Gaza's historical sites are under threat of destruction, but courageous young Gazan activists, archaeologists and historians are fighting to protect their heritage.

A view of St. Helarion in Gaza. Picture by Ahmed Al Nabris, Wikimedia Commons (CC BY-SA 4.0).On a summer day, when I started my secondary school in Gaza, my father told me a story. The story goes, when Israel occupied Egyptian Sinai, they brought a huge drill with hundreds of stones that have ancient Hebrew calligraphy on them. They dag and buried them secretly in the desert. "They did that so the next generations will find them and say that this land belongs to Israel," he explained.

Being a teenager, I listened sparingly. Even though I could not verify my dad's story, I do have oral evidence from security officers in Gaza who worked in this field from 1994 until 2007. They claim that Israel, in collaboration with Palestinians used to seize and steal Gaza's antiquities. I have seen the Taliban destroying Bamiyan Buddhas, I have witnessed the time when ISIS destroyed Palmyra, I have seen the looting and destruction of Iraqi antiquities, and cried in front of Ishtar's gate in Berlin, but never did I expect to witness the elimination of one of the most ancient Canaanite cities at the hands of Palestinians.
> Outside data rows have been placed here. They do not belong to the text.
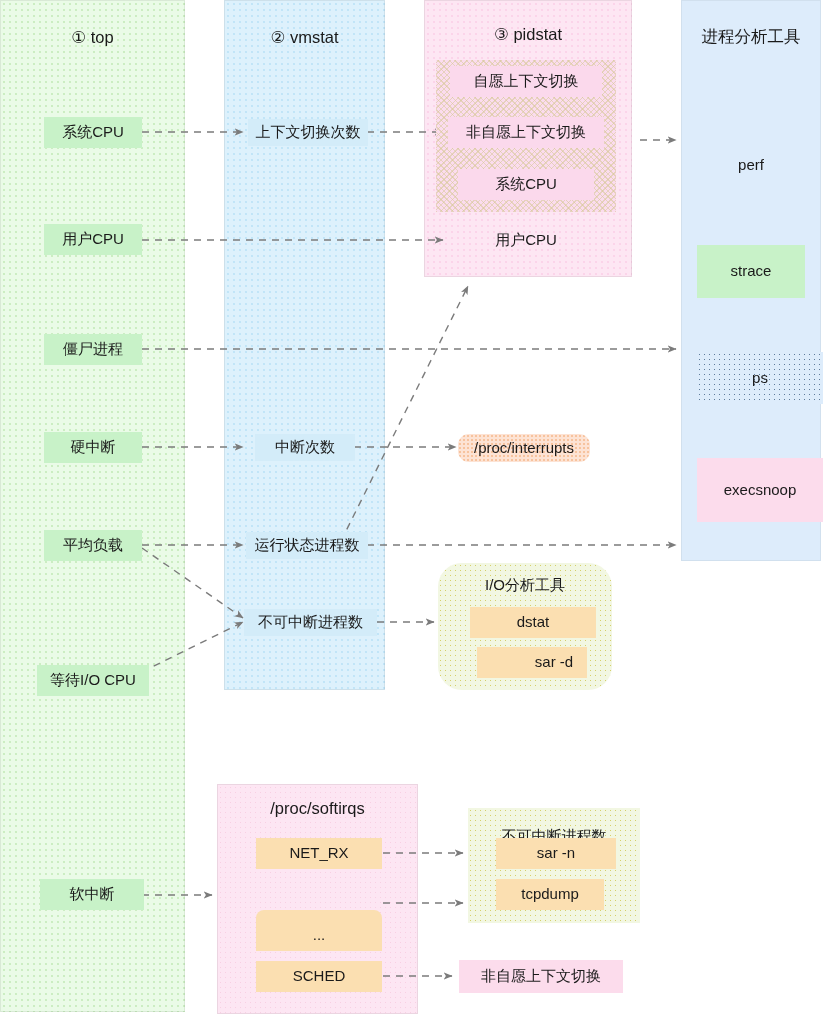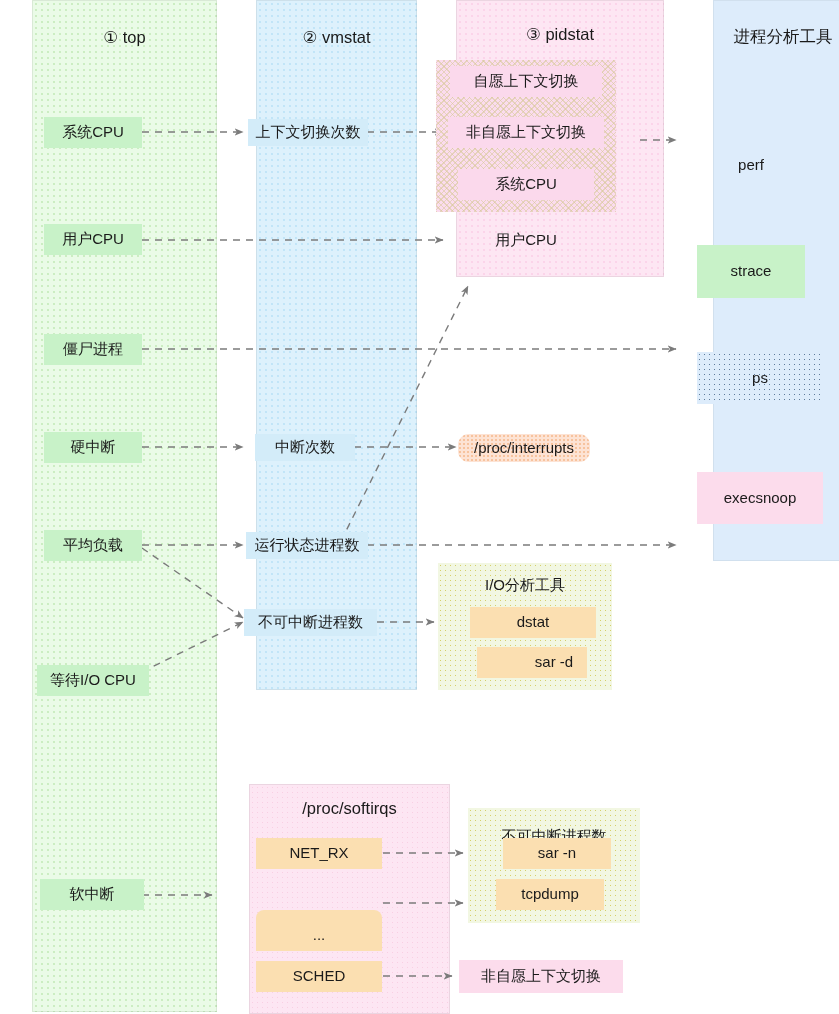"① top" .col { margin-left: 32px -> none }
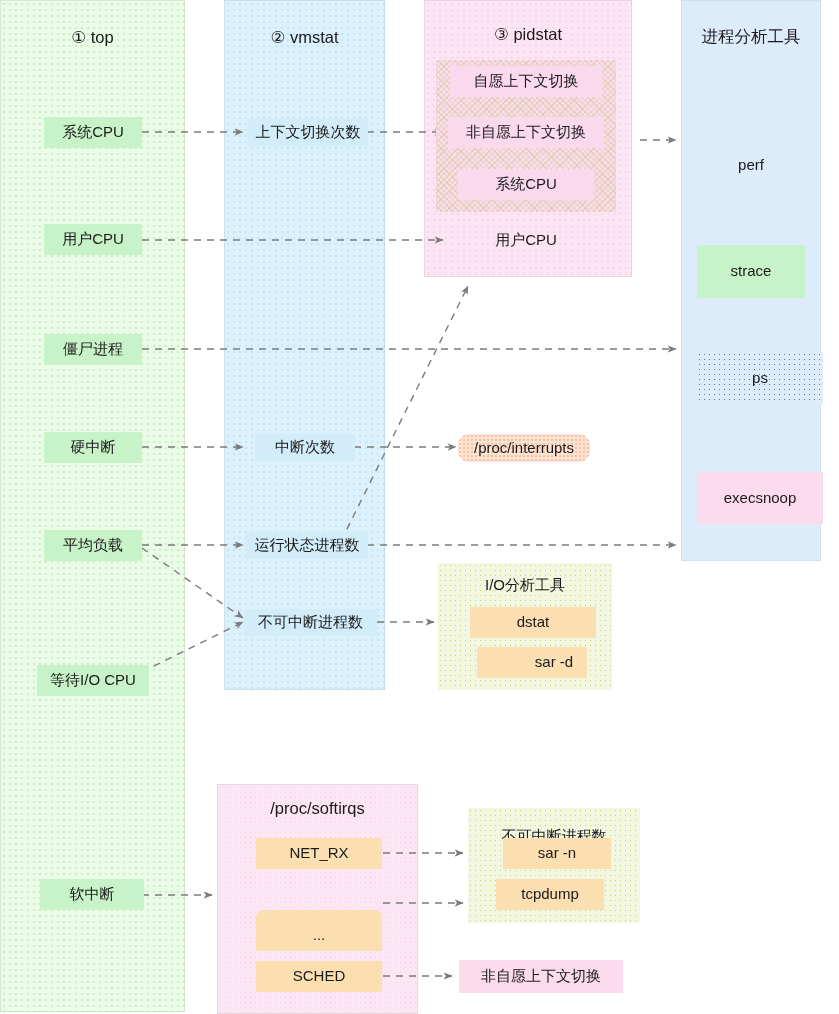"execsnoop" div.node { height: 52px -> 64px; top: 472px -> 458px }
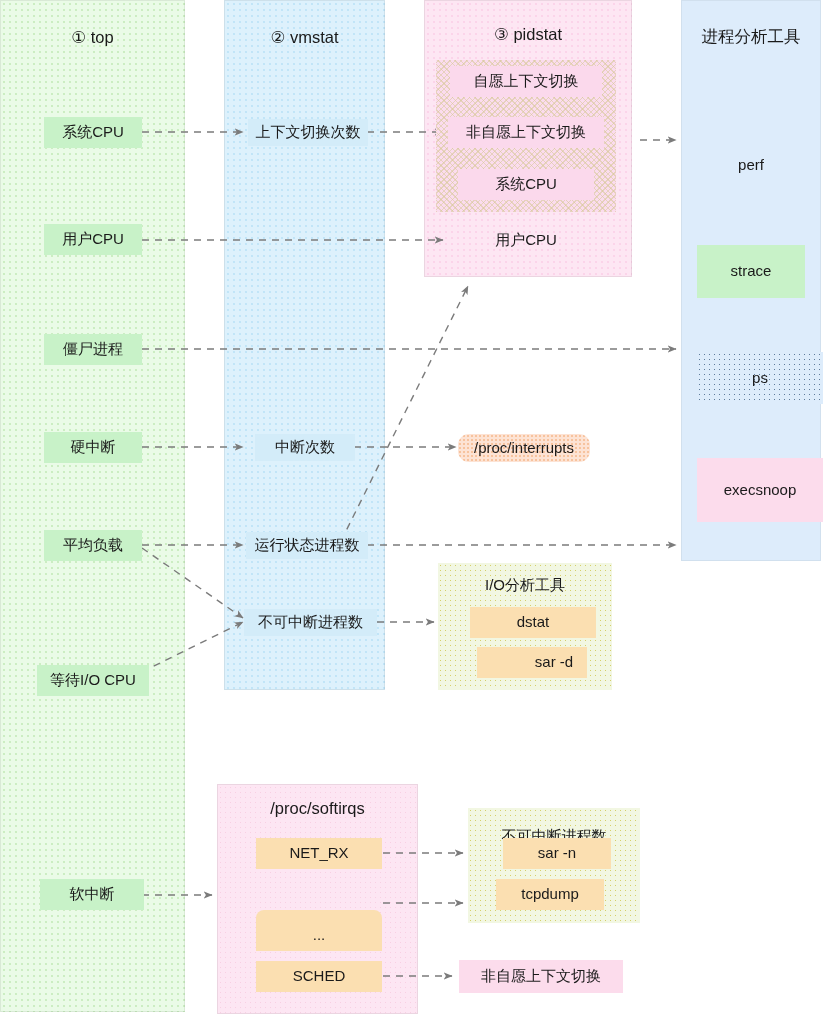"I/O分析工具" div.group-olive { border-radius: none -> 24px }
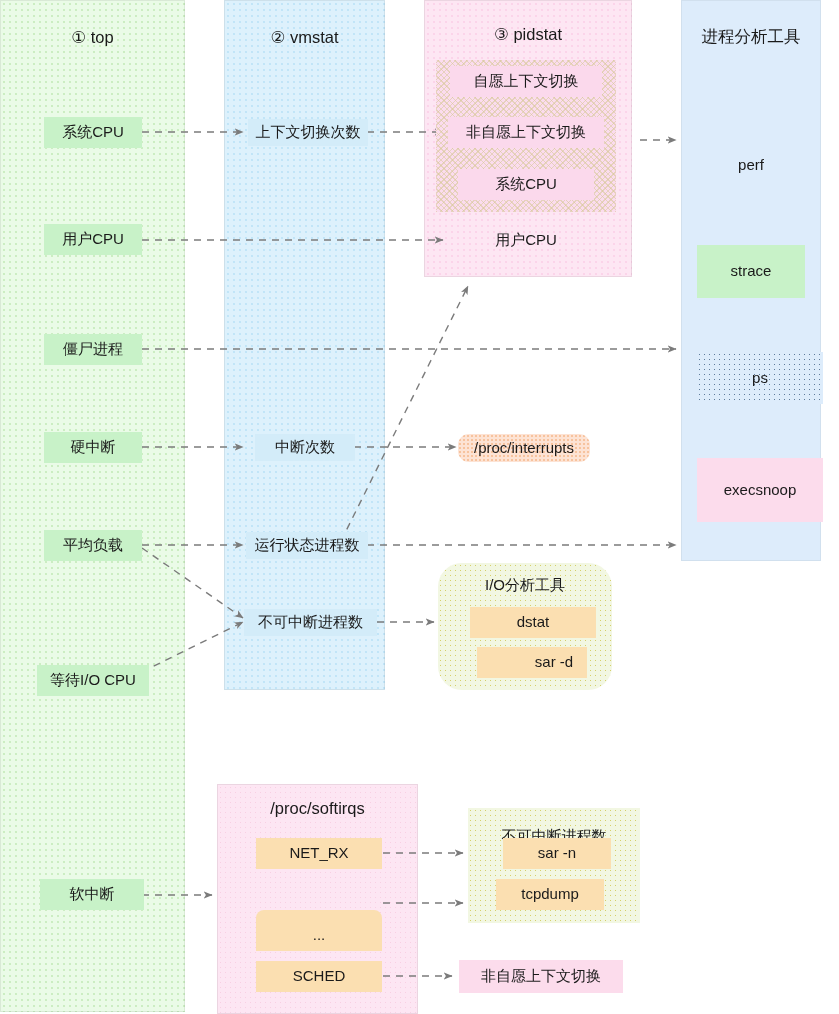"sar -n" div.node { margin-left: 7px -> none; width: 108px -> 120px }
The first documented human settlements in the Gaza Strip date back to 6000 years ago. This part of the world has been part of the Iron, Bronze, Stone, Roman, Byzantine, Islamic, Ottoman, and Modern ages, it has been under endless attacks that have targeted its antiquities and tangible heritage.

These attacks were not limited to the Israeli occupation which established a systematic campaign to evacuate Gaza from its antiquities. For instance, as Israeli Army Chief, Moche Dayan stole hundreds of antiquities from the Gaza Strip and Sinai. Archeologists have denounced Dayan's unethical and criminal behavior that lead to a diplomatic crisis between Egypt and Israel.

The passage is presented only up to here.